→ **Instructions to follow**
Please count how many lines in the entries below contain "size" and reply with the figure alone.

[Code change snippets]
◇ ◇ ◇ ◇ ◇

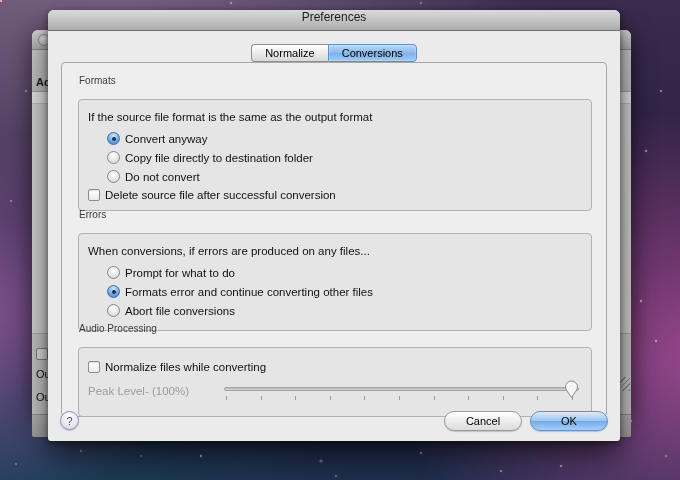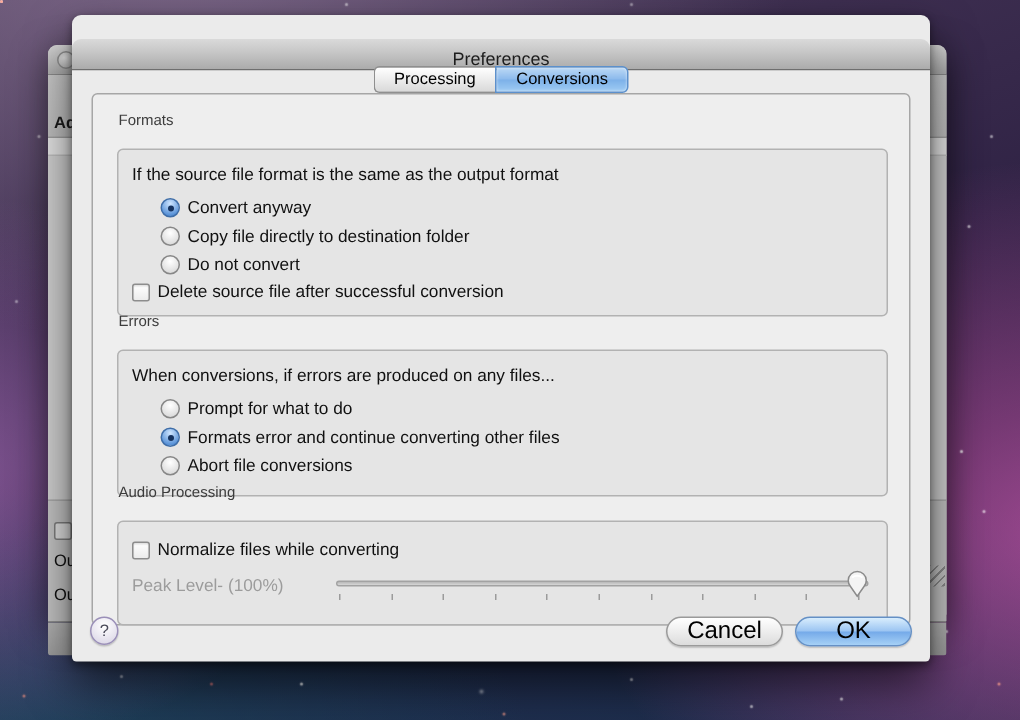--- a/index.html
+++ b/index.html
@@ -57,21 +57,21 @@
   .bg-grip { position:absolute; right:1px; bottom:20px; width:11px; height:14px;
     background:repeating-linear-gradient(135deg, #8a8a8a 0 1px, #c4c4c4 1px 4px); }
 
   
   .dialog { position:absolute; left:48px; top:10px; width:572px; height:431px;
     background:#ebebeb; border-radius:6px 6px 3px 3px;
     box-shadow:0 14px 30px rgba(0,0,0,0.6), 0 2px 6px rgba(0,0,0,0.45); }
   .titlebar { height:21px; border-radius:6px 6px 0 0;
     background:linear-gradient(#dadada 0%, #c6c6c6 45%, #ababab 100%);
     border-bottom:1px solid #6e6e6e;
-    display:flex; align-items:flex-end; justify-content:center;margin-top:16px; }
+    display:flex; align-items:flex-start; justify-content:center; }
   .title { font-size:12px; color:#1d1d1d; }
 
   .tabview { position:absolute; left:13px; top:52px; width:546px; height:355px;
     background:#eeeeee; border:1px solid #a6a6a6; border-radius:4px; }
   .tabs { position:absolute; left:0; right:0; top:34px; display:flex; justify-content:center; z-index:5; }
   .tab { height:18px; padding:0 13px; font-size:11px; color:#000; display:flex; align-items:center;
     border:1px solid #8f8f8f; background:linear-gradient(#ffffff,#d9d9d9); }
   .tab.left { border-radius:4px 0 0 4px; border-right:none; }
   .tab.selected { background:linear-gradient(#bcd9f5 0%, #8bb9ec 50%, #7cb0e8 51%, #9fccf4 100%);
     border:1px solid #5c90cc; border-radius:0 4px 4px 0;
@@ -109,21 +109,21 @@
   .slider-ticks { position:absolute; left:2px; right:6px; top:14px; display:flex; justify-content:space-between; }
   .tick { width:1px; height:4px; background:#9b9b9b; }
   .slider-thumb { position:absolute; right:0; top:-2px; }
 
   .footer { position:absolute; left:0; right:0; bottom:0; height:24px; padding:0 12px; }
   .help-btn { position:absolute; left:12px; bottom:11px; width:19px; height:19px; border-radius:50%;
     background:radial-gradient(circle at 50% 30%, #ffffff, #d7d2e4); border:1px solid #9a8fb8;
     font-size:11px; color:#4a4a5a; display:flex; align-items:center; justify-content:center;
     box-shadow:0 1px 1px rgba(0,0,0,0.2); }
   .btn { position:absolute; bottom:10px; width:78px; height:20px; border-radius:10px;
-    font-size:16px; color:#000; display:flex; align-items:center; justify-content:center;
+    font-size:11px; color:#000; display:flex; align-items:center; justify-content:center;
     border:1px solid #9a9a9a; background:linear-gradient(#ffffff,#dcdcdc);
     box-shadow:0 1px 1px rgba(0,0,0,0.18); }
   .btn-cancel { right:98px; }
   .btn-ok { right:12px; border:1px solid #6590c5;
     background:linear-gradient(#d8edfd 0%, #9cc5f2 48%, #75aae9 52%, #a5d0f6 100%); }
 </style>
 </head>
 <body>
 
 <div class="stars-white"></div>
@@ -148,21 +148,21 @@
   </div>
   <div class="bg-grip"></div>
 </div>
 
 <div class="dialog">
   <div class="titlebar">
     <span class="title">Preferences</span>
   </div>
 
   <div class="tabs">
-    <div class="tab left">Processing</div>
+    <div class="tab left">Normalize</div>
     <div class="tab selected">Conversions</div>
   </div>
 
   <div class="tabview">
 
     <span class="group-label lbl-formats">Formats</span>
     <div class="group-box box-formats">
       <div class="box-inner">
         <div class="intro">If the source file format is the same as the output format</div>
         <div class="radio-row">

◇ ◇ ◇ ◇ ◇

→ **Result of the task**
5